Peng Zhu, Songlin Du, Shijun Chen, Shaobin Zheng, Yu Hu, Li Liu, Shaoyi Zheng

Abstract

The aim of this study was to review our experience in managing renal or adrenal tumors with level III or IV inferior vena cava thrombus by using deep hypothermic circulatory arrest (DHCA), and to evaluate survival outcomes. Between September 2004 and March 2016, we treated 33 patients with renal or adrenal malignancy tumor and thrombus extending into the inferior vena cava. Patients were identified according to radiographic records and operative findings. Clinicopathological and operative characteristics were recorded, and comparisons of clinical and operative characteristics through DHCA were performed. A Cox regression model was used to determine predictors of perioperative mortality.

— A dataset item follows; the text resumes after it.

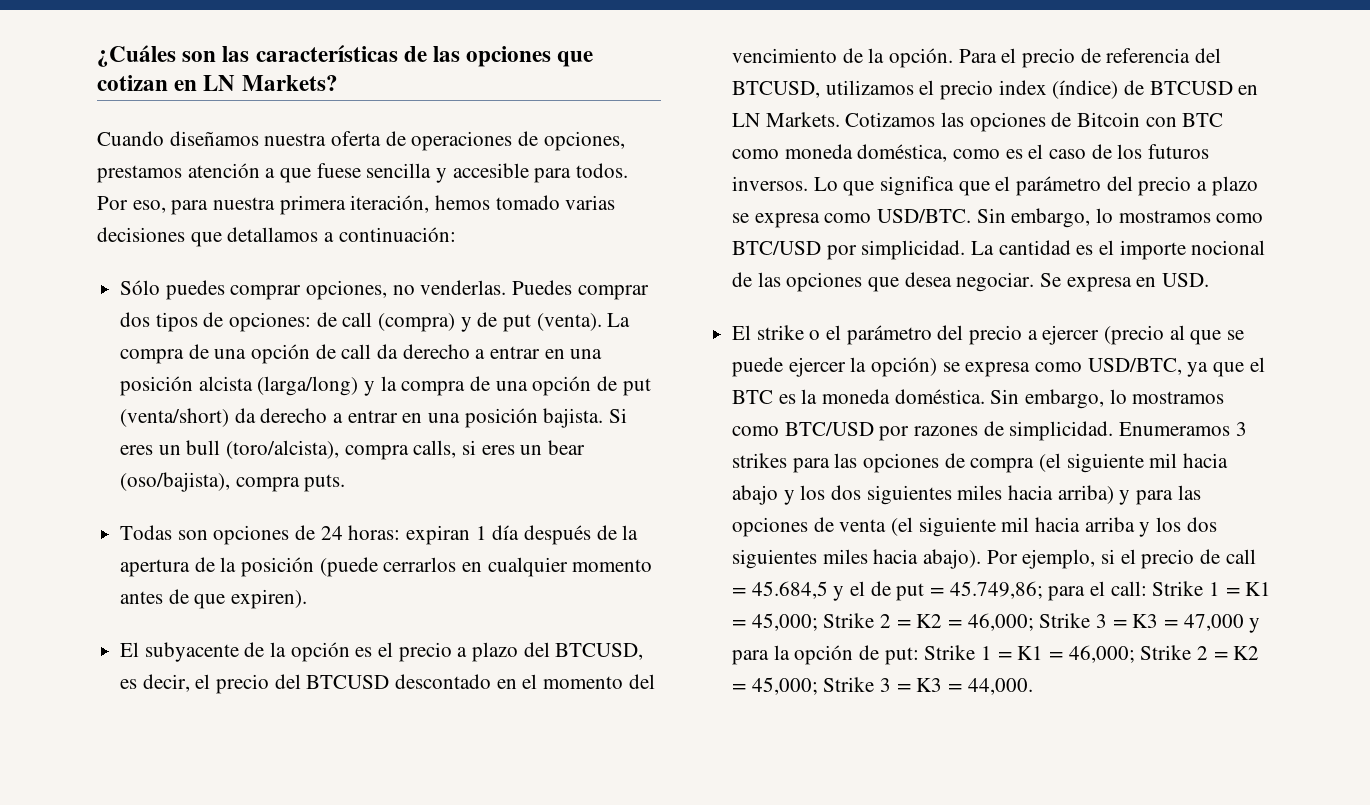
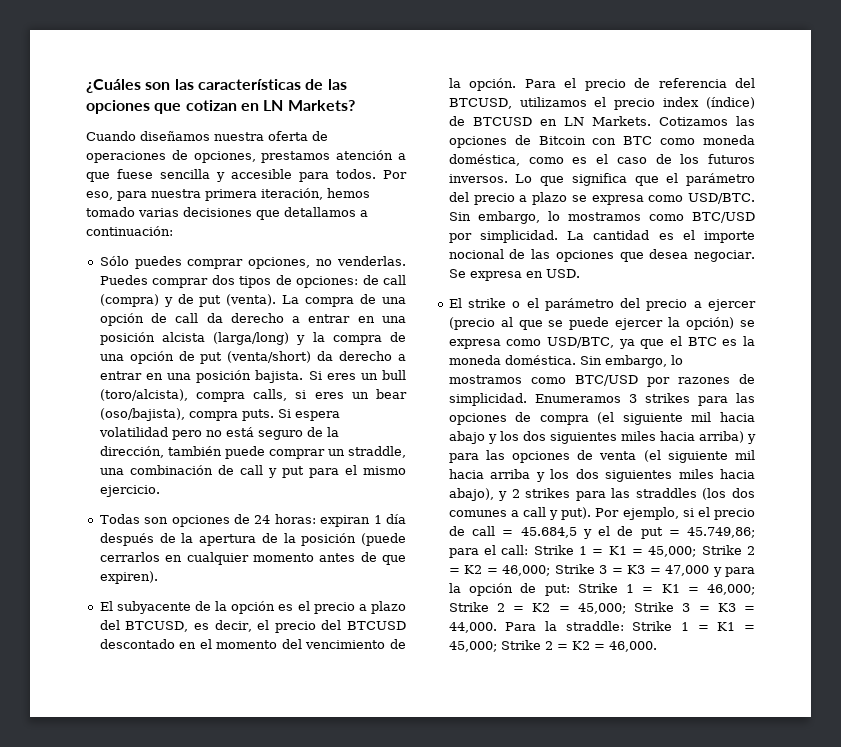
(346, 483) none -> [277,409,340,421] [98,427,339,440] [99,446,407,459] [99,465,406,478] [99,485,160,497] Si espera volatilidad pero no está seguro de la dirección, también puede comprar un straddle, una combinación de call y put para el mismo ejercicio.
[923,549,982,569] abajo). -> [448,488,755,501] [448,507,592,520] abajo), y 2 strikes para las straddles (los dos comunes a call y put).
(1033, 686) none -> [505,621,755,631] [448,640,657,652] Para la straddle: Strike 1 = K1 = 45,000; Strike 2 = K2 = 46,000.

Twenty-one out of 33 patients with level III (n = 15), level IV (n = 5), or level II (n = 1) renal or adrenal tumors were treated surgically through cardiopulmonary bypass (CPB) with DHCA, and 12 patients with level II or III tumors were treated surgically through normothermic CPB. Three complications were observed, and one death occurred perioperatively, owing to multiple organ failure. The overall perioperative mortality was 4.7%. There were significant differences in the clinicopathological characteristics, operative duration, estimated blood loss, transfusions and hospital stay depending on use of DHCA. Multivariate analysis indicated that the operative duration (OR, 3.78; P < 0.001), estimated blood loss (OR, 1.08; P = 0.02), and transfusion (OR, 2.13; P = 0.038) during/after surgery were positively associated with higher mortality and morbidity. DHCA failed to reach statistical significance (P = 0.378). Use of CPB and DHCA to treat renal or adrenal tumors allows for complete tumor resection, especially at the T4 stage. Although it can cause physical damage, this technique does not increase operative risk and is a relatively safe approach.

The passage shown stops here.